**** Records provided ****
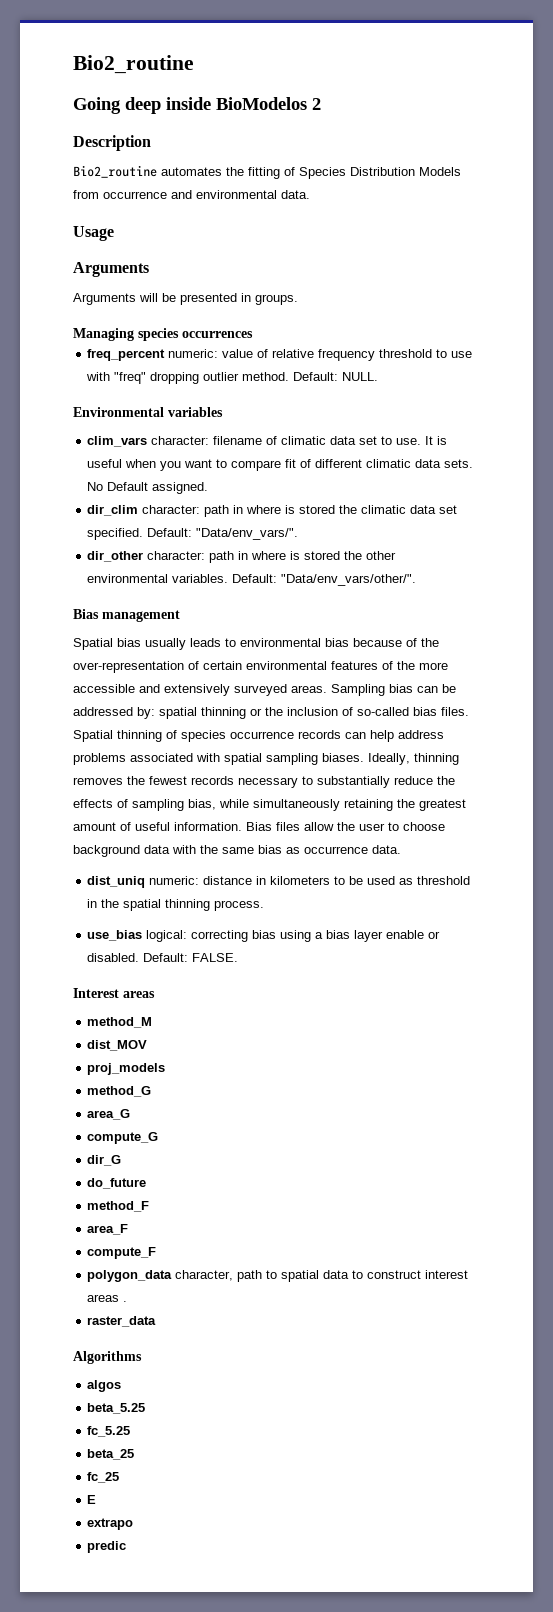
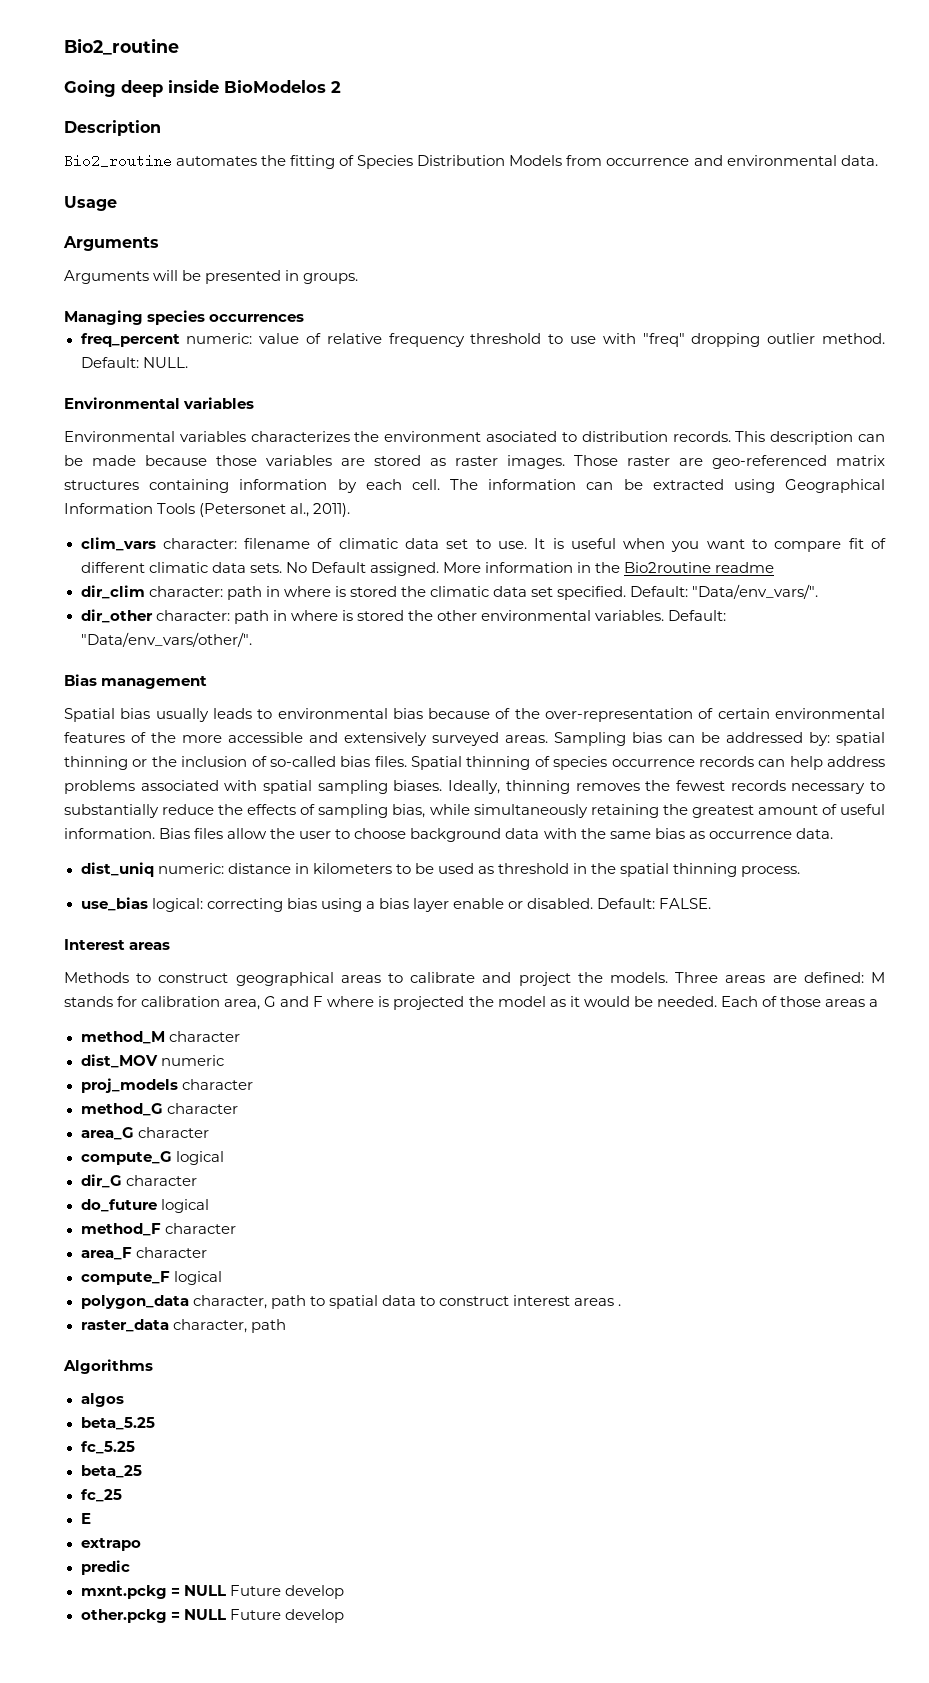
(223, 412) none -> [64,431,886,445] [64,455,885,469] [64,479,885,493] [64,503,351,517] // Environmental variables characterizes the environment asociated to distribution records. This description can be made because those variables are stored as raster images. Those raster are geo-referenced matrix structures containing information by each cell. The information can be extracted using Geographical Information Tools (Petersonet al., 2011).
(209, 488) none -> [442,562,775,573] More information in the Bio2routine readme
(155, 994) none -> [64,972,886,986] [64,996,879,1010] // Methods to construct geographical areas to calibrate and project the models. Three areas are defined: M stands for calibration area, G and F where is projected the model as it would be needed. Each of those areas a
(153, 1022) none -> [168,1031,240,1042] character
(148, 1045) none -> [160,1055,224,1066] numeric
(166, 1069) none -> [181,1079,253,1090] character
(152, 1091) none -> [166,1103,238,1114] character
(131, 1114) none -> [137,1127,209,1138] character
(159, 1138) none -> [175,1151,224,1165] logical
(122, 1160) none -> [125,1175,197,1186] character
(147, 1183) none -> [160,1199,209,1213] logical
(150, 1206) none -> [164,1223,236,1234] character
(129, 1229) none -> [135,1247,207,1258] character
(157, 1253) none -> [173,1271,222,1285] logical
(157, 1321) none -> [172,1319,286,1333] character, path
(127, 1547) none -> [80,1585,344,1599] [80,1609,344,1623] // mxnt.pckg = NULL Future develop // other.pckg = NULL Future develop

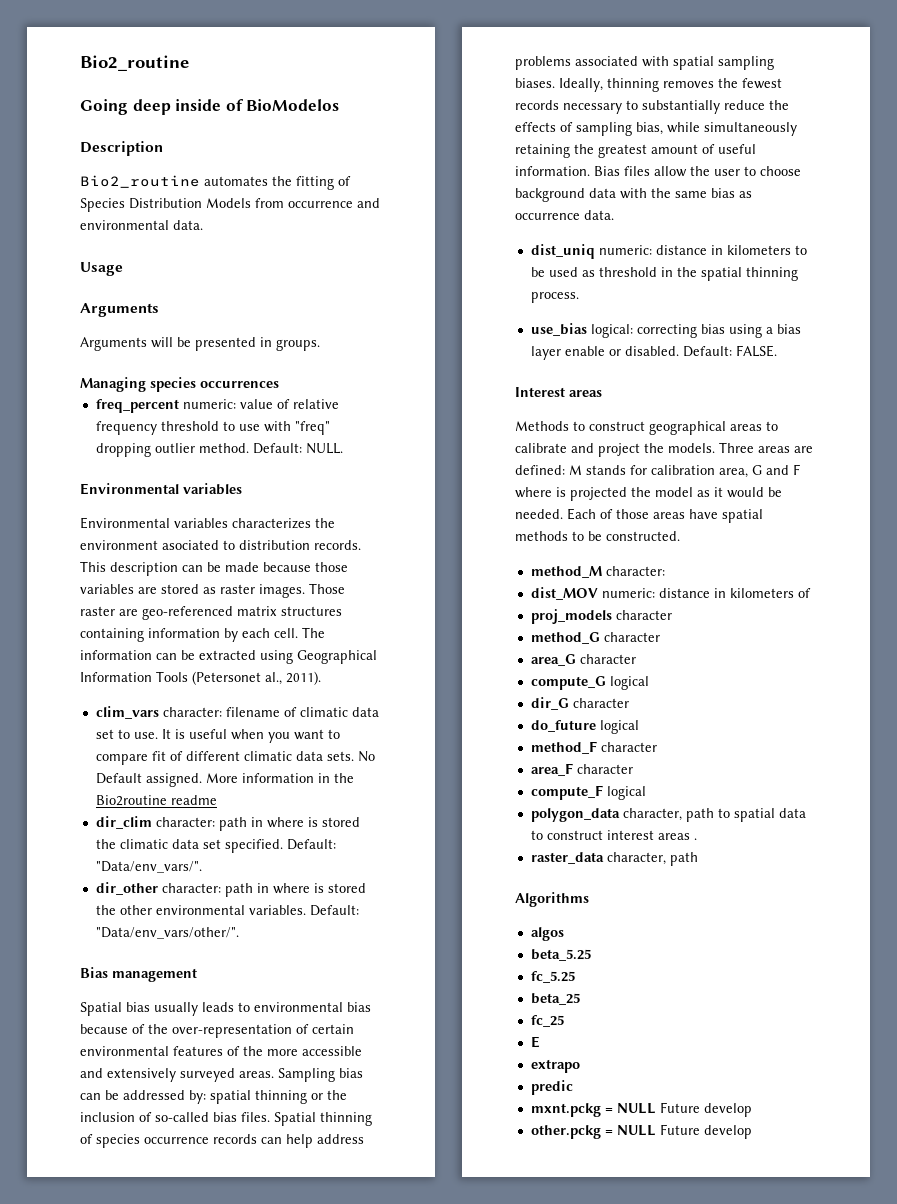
(219, 86) none -> [225,99,244,111] of
[331,81,341,93] 2 -> (340, 105) none
[869,999,879,1007] a -> [689,509,763,523] [515,531,680,541] have spatial methods to be constructed.
[168,1031,240,1042] character -> [605,566,665,576] character:
[160,1055,224,1066] numeric -> [601,588,811,598] numeric: distance in kilometers of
****
Begin at the first line of the data above and repeat each line exactly, stopping after the line containing "(153, 1022) none". Omit the pictures.

• Result for this task:
(223, 412) none -> [64,431,886,445] [64,455,885,469] [64,479,885,493] [64,503,351,517] // Environmental variables characterizes the environment asociated to distribution records. This description can be made because those variables are stored as raster images. Those raster are geo-referenced matrix structures containing information by each cell. The information can be extracted using Geographical Information Tools (Petersonet al., 2011).
(209, 488) none -> [442,562,775,573] More information in the Bio2routine readme
(155, 994) none -> [64,972,886,986] [64,996,879,1010] // Methods to construct geographical areas to calibrate and project the models. Three areas are defined: M stands for calibration area, G and F where is projected the model as it would be needed. Each of those areas a
(153, 1022) none -> [168,1031,240,1042] character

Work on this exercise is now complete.